> Data for this exercise
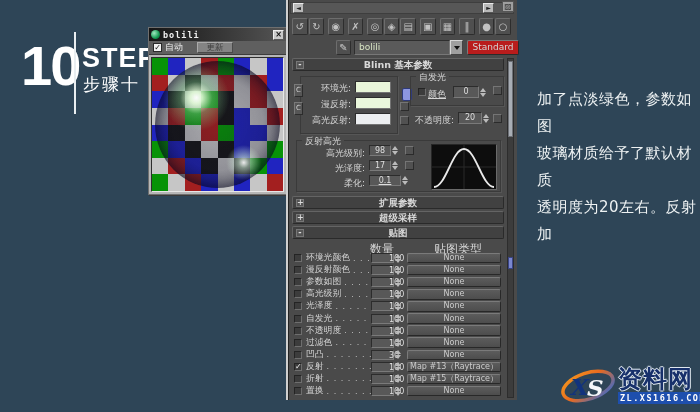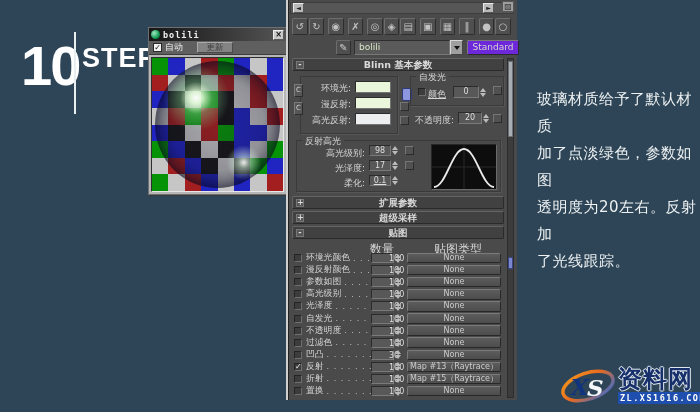"Standard" .stdbtn { background: #6d28d9 -> #b91c1c }
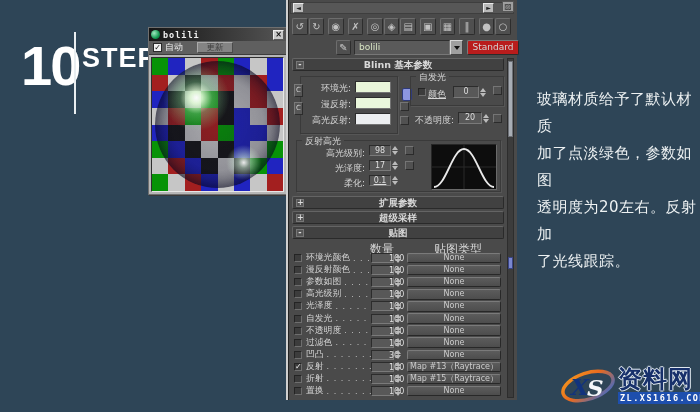"步骤十" div.step-cn { html: none -> <div>步骤十</div> }
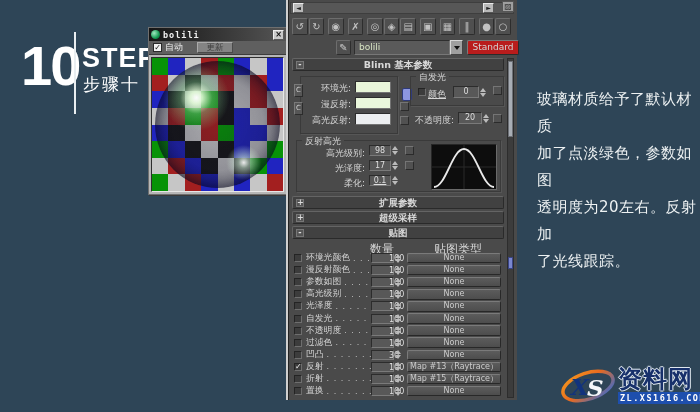"玻璃材质给予了默认材质" div { order: before "加了点淡绿色，参数如图" -> after "加了点淡绿色，参数如图" }
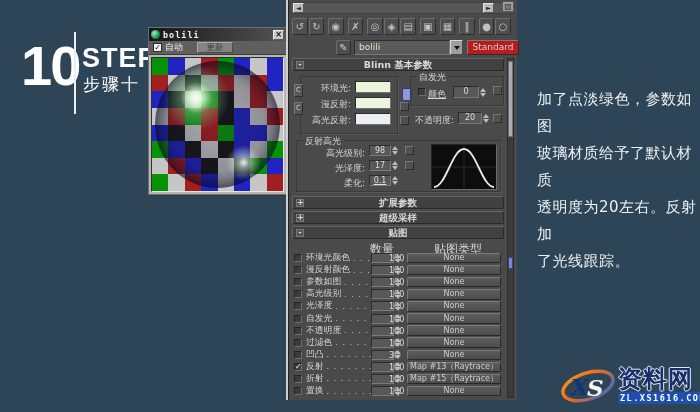"0.1" span.sval { width: 22px -> 32px }
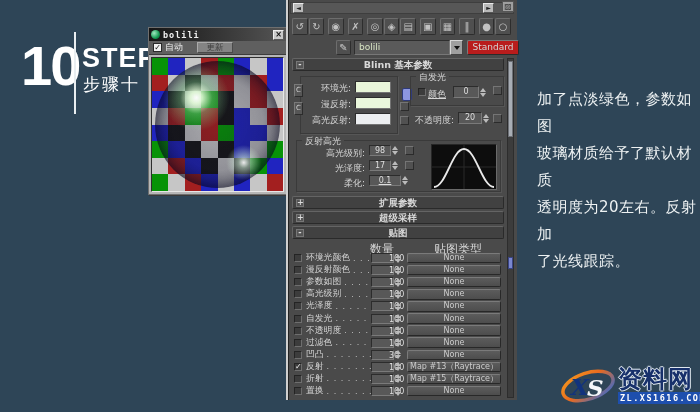"了光线跟踪。" div { html: <div>了光线跟踪。</div> -> none }
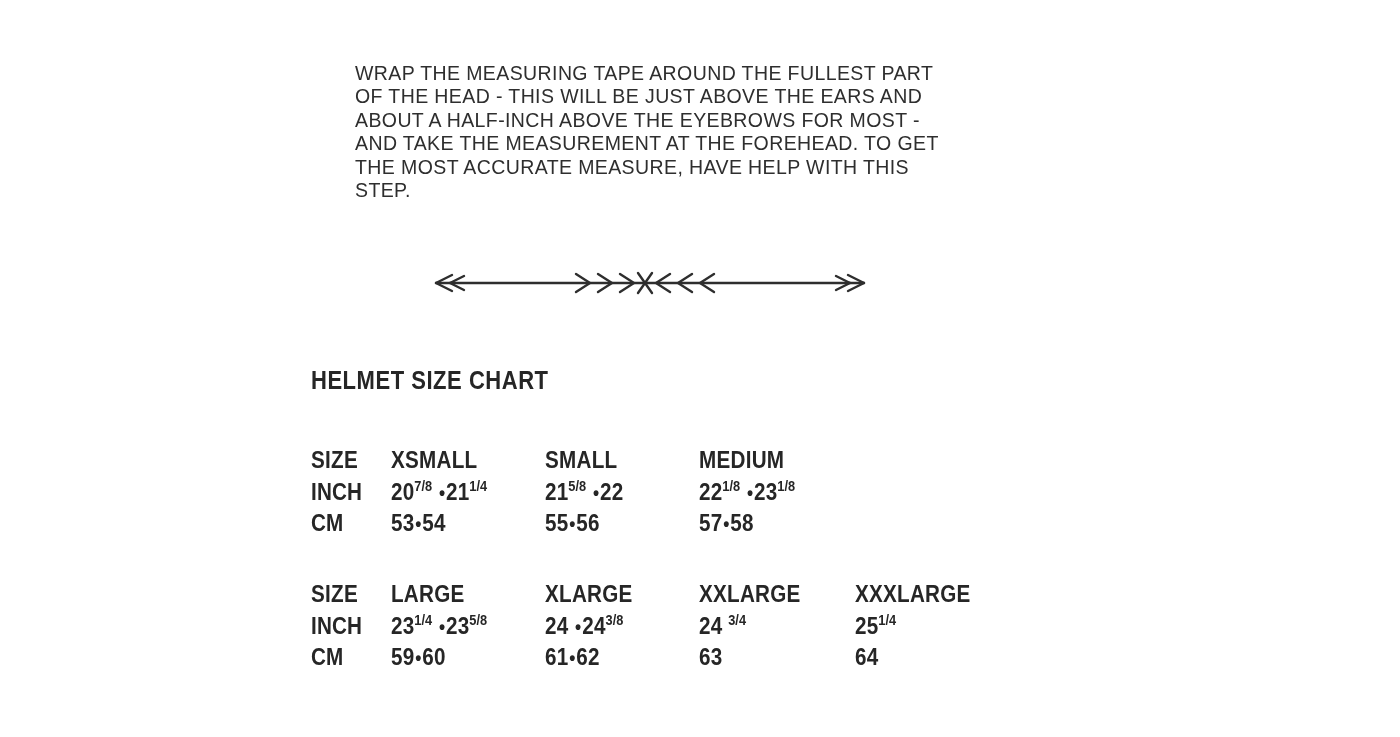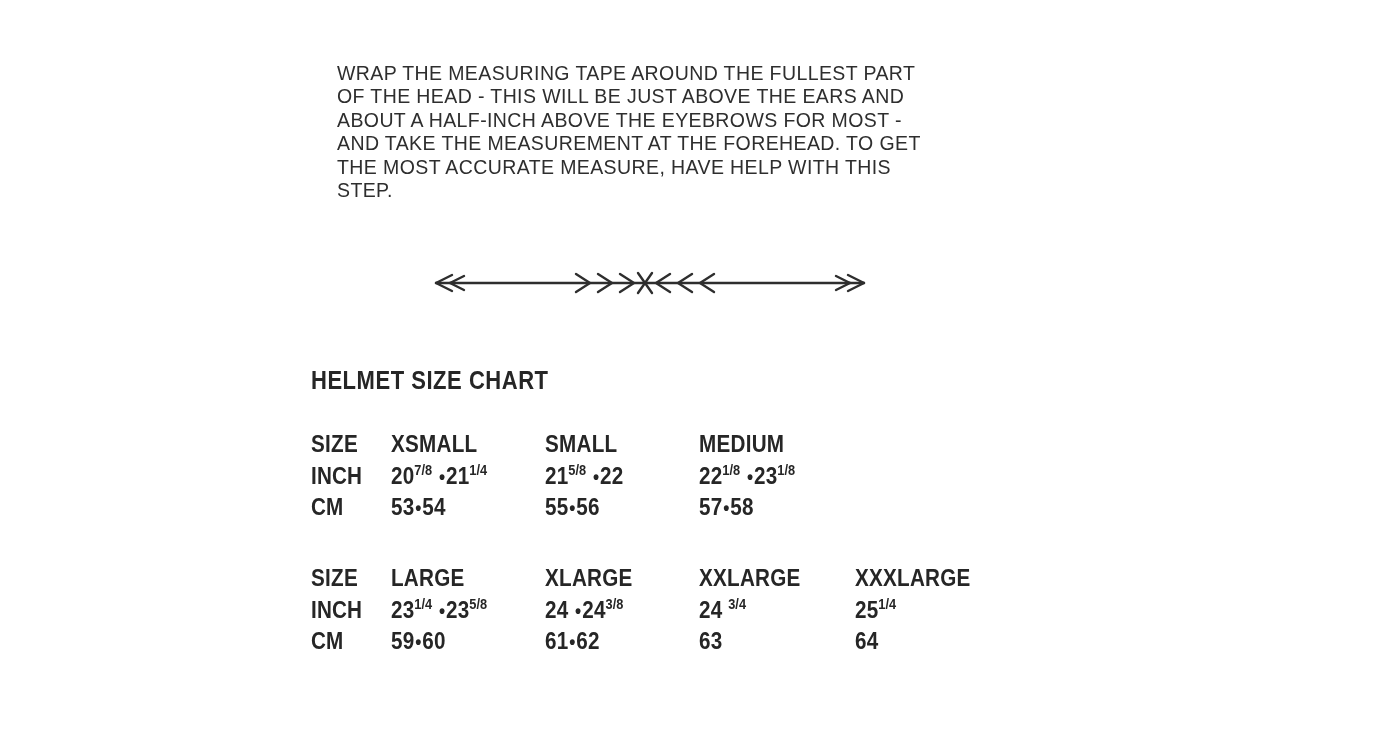"WRAP THE MEASURING TAPE AROUND" .intro { left: 337px -> 355px }
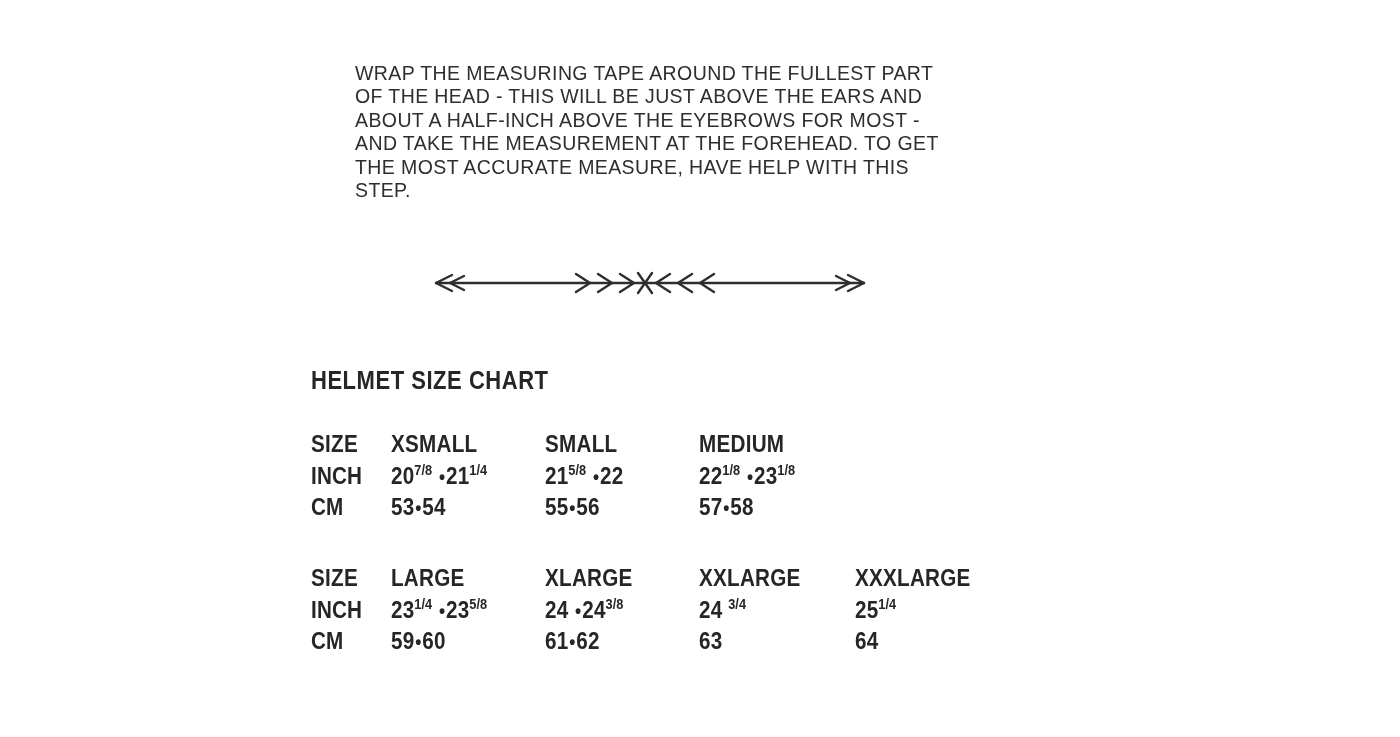"SIZE" .table-block { margin-top: none -> 16px }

> Your objective
Any images must be dropped; all other material is to be printed exactly.

> Result
"Standard" .stdbtn { background: #6d28d9 -> #b91c1c }
"步骤十" div.step-cn { html: none -> <div>步骤十</div> }
"玻璃材质给予了默认材质" div { order: before "加了点淡绿色，参数如图" -> after "加了点淡绿色，参数如图" }
"0.1" span.sval { width: 22px -> 32px }
"了光线跟踪。" div { html: <div>了光线跟踪。</div> -> none }
"WRAP THE MEASURING TAPE AROUND" .intro { left: 337px -> 355px }
"SIZE" .table-block { margin-top: none -> 16px }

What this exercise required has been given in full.